Re: Teuthology & Rook (& DeepSea, ceph-ansible, ...)

Alfredo Deza <adeza@xxxxxxxxxx> · Thu, 25 Apr 2019 08:22:49 -0400

On Wed, Apr 24, 2019 at 4:35 PM Gregory Farnum <gfarnum@xxxxxxxxxx> wrote:
>
> On Wed, Apr 24, 2019 at 11:11 AM Alfredo Deza <adeza@xxxxxxxxxx> wrote:
> >
> > On Wed, Apr 24, 2019 at 10:50 AM Gregory Farnum <gfarnum@xxxxxxxxxx> wrote:
> > >
> > > Hello Travis, all,
> > > I’ve been looking at the interfaces our ceph-qa-suite tasks expect
> > > from the underlying teuthology and Ceph deployment tasks to try and
> > > 1) narrow them down into something we can implement against other
> > > backends (ceph-ansible, Rook, DeepSea, etc)
> > > 2) see how those interfaces need to be adapted to suit the differences
> > > between physical hosts and kubernetes pods.
> >
> > I would like to see that not coupled at all. Why does teuthology need
> > to know about these? It would be really interesting to see a framework
> > that can
> > test against a cluster - regardless of how that cluster got there (or
> > if its based on containers or baremetal)
>
> Taking over an existing cluster without any knowledge of its setup
> isn't practical because we need to manipulate it pretty intrusively in
> order to perform our testing.

You are assuming that by decoupling teuthology from interfacing with
the deployment type directly (ceph-ansible/rook/deepsea) it will not
know about the cluster.

What I mean is that teuthology *does not need to know how to deploy
with N systems*. A typical test would be:

1. Something (Jenkins job, Travis CI, Zuul) deploys a ceph cluster to
achieve a certain state using the deployment type it wants (e.g.
ceph-ansible)
2. The test framework with a given test suite that is supposed to run
against the state achieved in #1 is called to interact with the
cluster

There is no reason that 1 and 2 need to be in the same "framework",
just like Python's unittest doesn't need to know how to setup
PostgreSQL to run tests against it.

Today these things *are not* decoupled and I believe that to be one of
the main reasons why it is so complicated to deal with, extend, fix,
and maintain overall.

> I believe some of our tests involve
> turning off an OSD, deliberately breaking its on-disk store, and
> turning it back on again. We certainly do plenty of SIGABRT and other
> things that require knowledge of the startup process/init system.

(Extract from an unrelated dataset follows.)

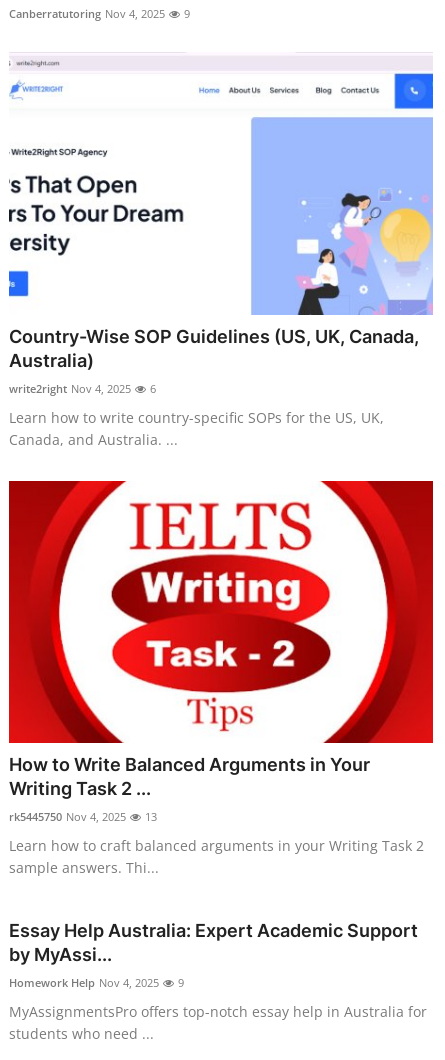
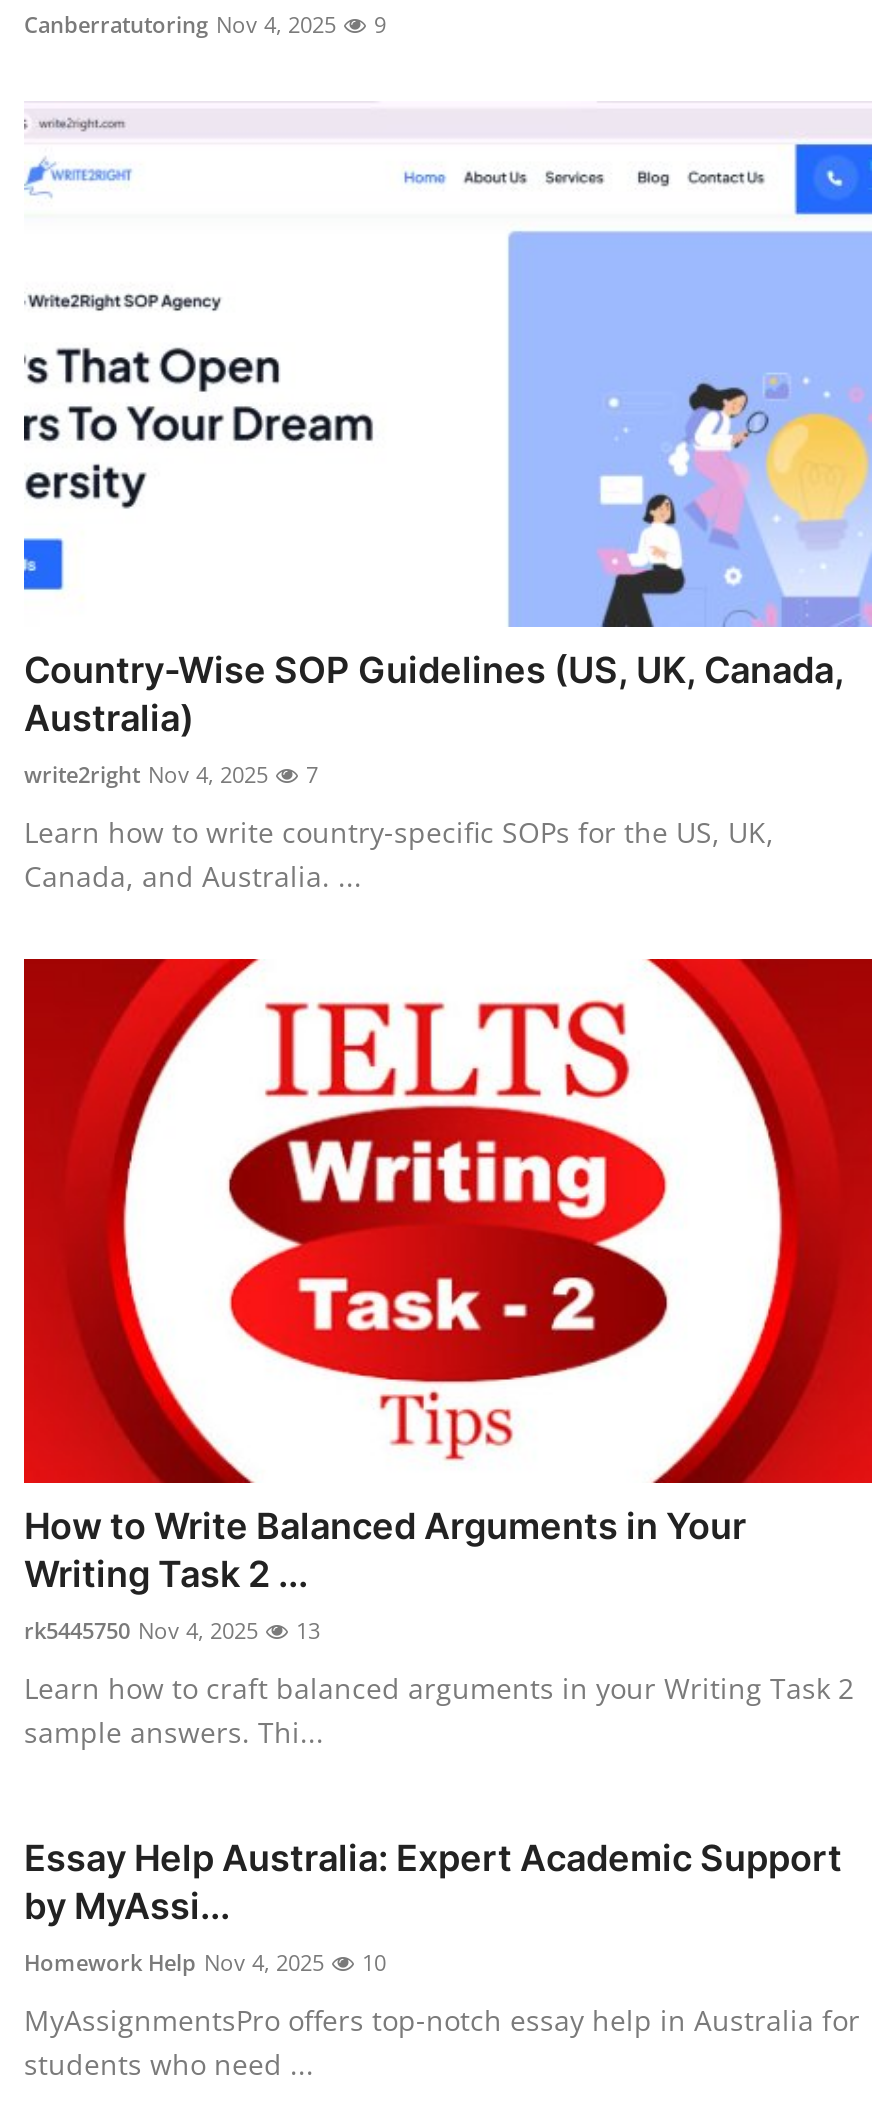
- write2right Nov 4, 2025 6
+ write2right Nov 4, 2025 7

- Homework Help Nov 4, 2025 9
+ Homework Help Nov 4, 2025 10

Those are things that need to be reviewed so that they can be applied
to *a ceph cluster* not a *ceph cluster that teuthology deployed and
controls with internal mechanisms*

> That said, I am indeed trying to get to the point where the
> ceph-qa-suite tasks do not have any idea how the cluster came to exist
> and are just working through a defined interface. The existing
> "install" and "ceph" tasks are the pieces that set up that interface,
> and the ssh-based run() function is the most widespread "bad" part of
> the existing interface, so those are the parts I'm focused on fixing
> or working around right now. Plus we've learned from experience we
> want to include testing those installers and init systems within our
> tests...

I disagree here. These do not need fixing, they need to be ripped out.

>
> > > So I’d like to know how this all sounds. In particular, how
> > > implausible is it that we can ssh into Ceph containers and execute
> > > arbitrary shell commands?
> >
> > That is just not going to work in the way teuthology operates. Poking
> > at things inside a container depends on the deployment type, for
> > example, docker would do something like
> > `docker exec` while kubernetes (and openshift) does it a bit differently.
> >
> > You can't just ssh.
>
> Yes, and for things like invoking Ceph or samba daemons we have good
> interfaces to abstract that out. But for things like "run this python
> script I've defined in-line to scrape up a piece of data I care about"
> there aren't any practical replacements.

There are practical replacements for this - it will take some effort
to reason about tests in a different way as to how they exist today
(tightly coupled).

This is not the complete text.